INSTRUCTIONS FOR THE TASK. In the copy, include no images. Reproduce the entries exactly.

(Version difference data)
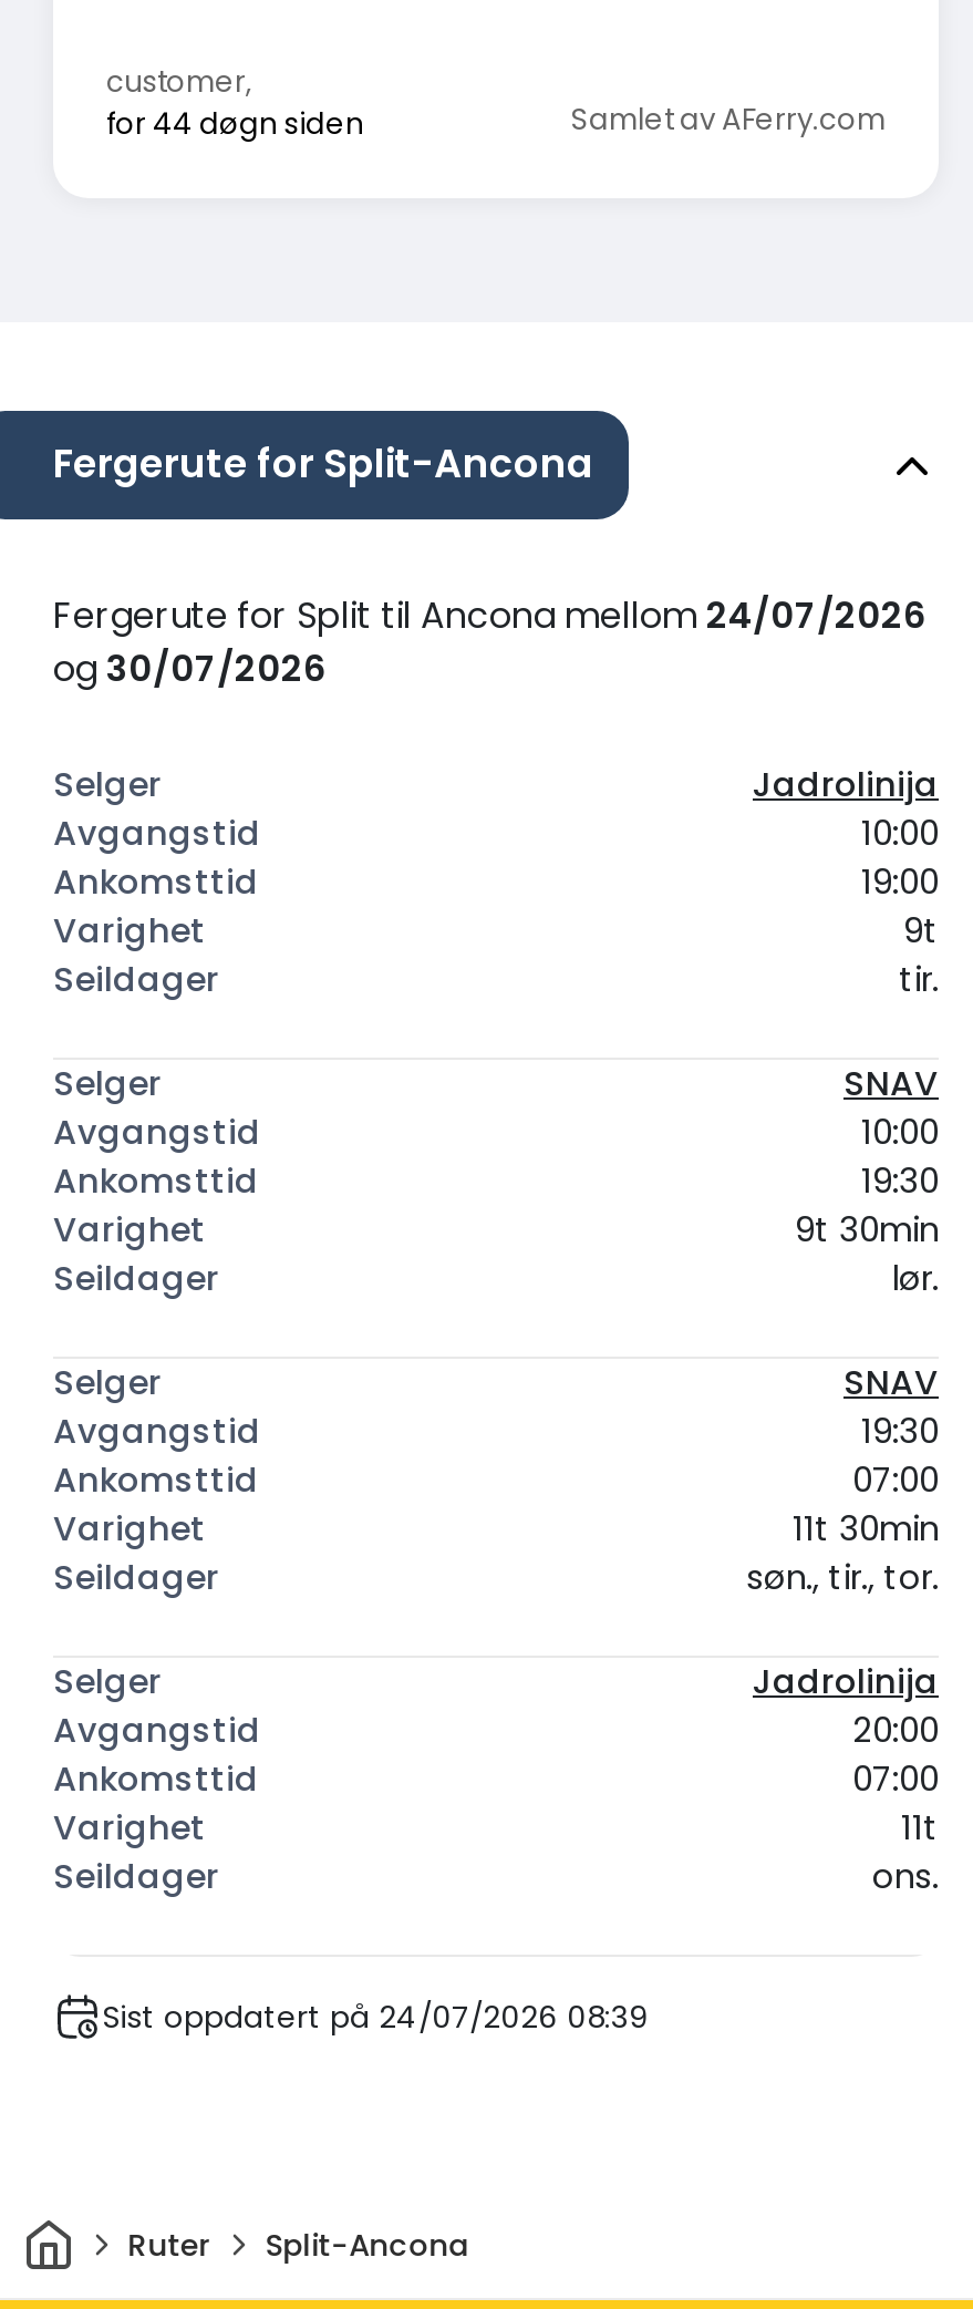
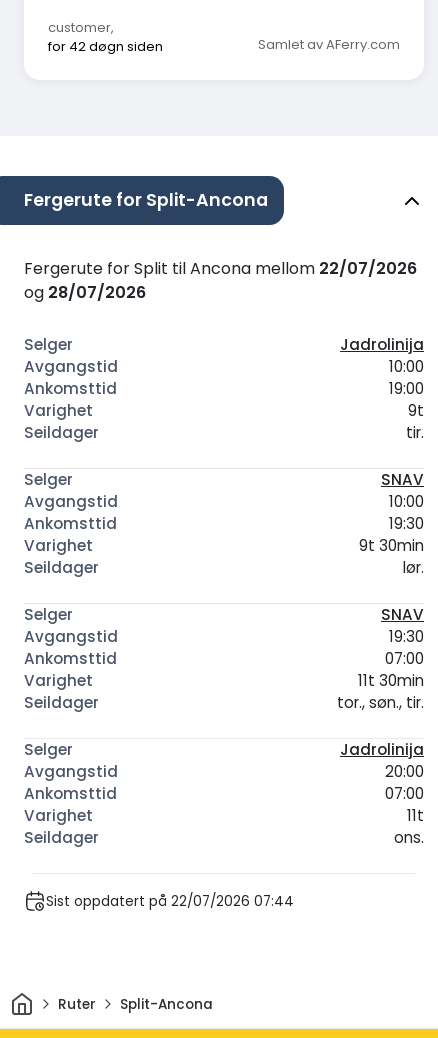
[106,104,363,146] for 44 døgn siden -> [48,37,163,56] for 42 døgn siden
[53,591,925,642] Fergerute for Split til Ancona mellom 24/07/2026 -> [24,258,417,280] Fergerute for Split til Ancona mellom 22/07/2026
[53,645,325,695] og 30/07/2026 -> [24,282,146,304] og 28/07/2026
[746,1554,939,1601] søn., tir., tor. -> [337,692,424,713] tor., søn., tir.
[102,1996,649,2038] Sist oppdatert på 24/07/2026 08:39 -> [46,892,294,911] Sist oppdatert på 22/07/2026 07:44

OUTPUT BELOW.
[106,104,363,146] for 44 døgn siden -> [48,37,163,56] for 42 døgn siden
[53,591,925,642] Fergerute for Split til Ancona mellom 24/07/2026 -> [24,258,417,280] Fergerute for Split til Ancona mellom 22/07/2026
[53,645,325,695] og 30/07/2026 -> [24,282,146,304] og 28/07/2026
[746,1554,939,1601] søn., tir., tor. -> [337,692,424,713] tor., søn., tir.
[102,1996,649,2038] Sist oppdatert på 24/07/2026 08:39 -> [46,892,294,911] Sist oppdatert på 22/07/2026 07:44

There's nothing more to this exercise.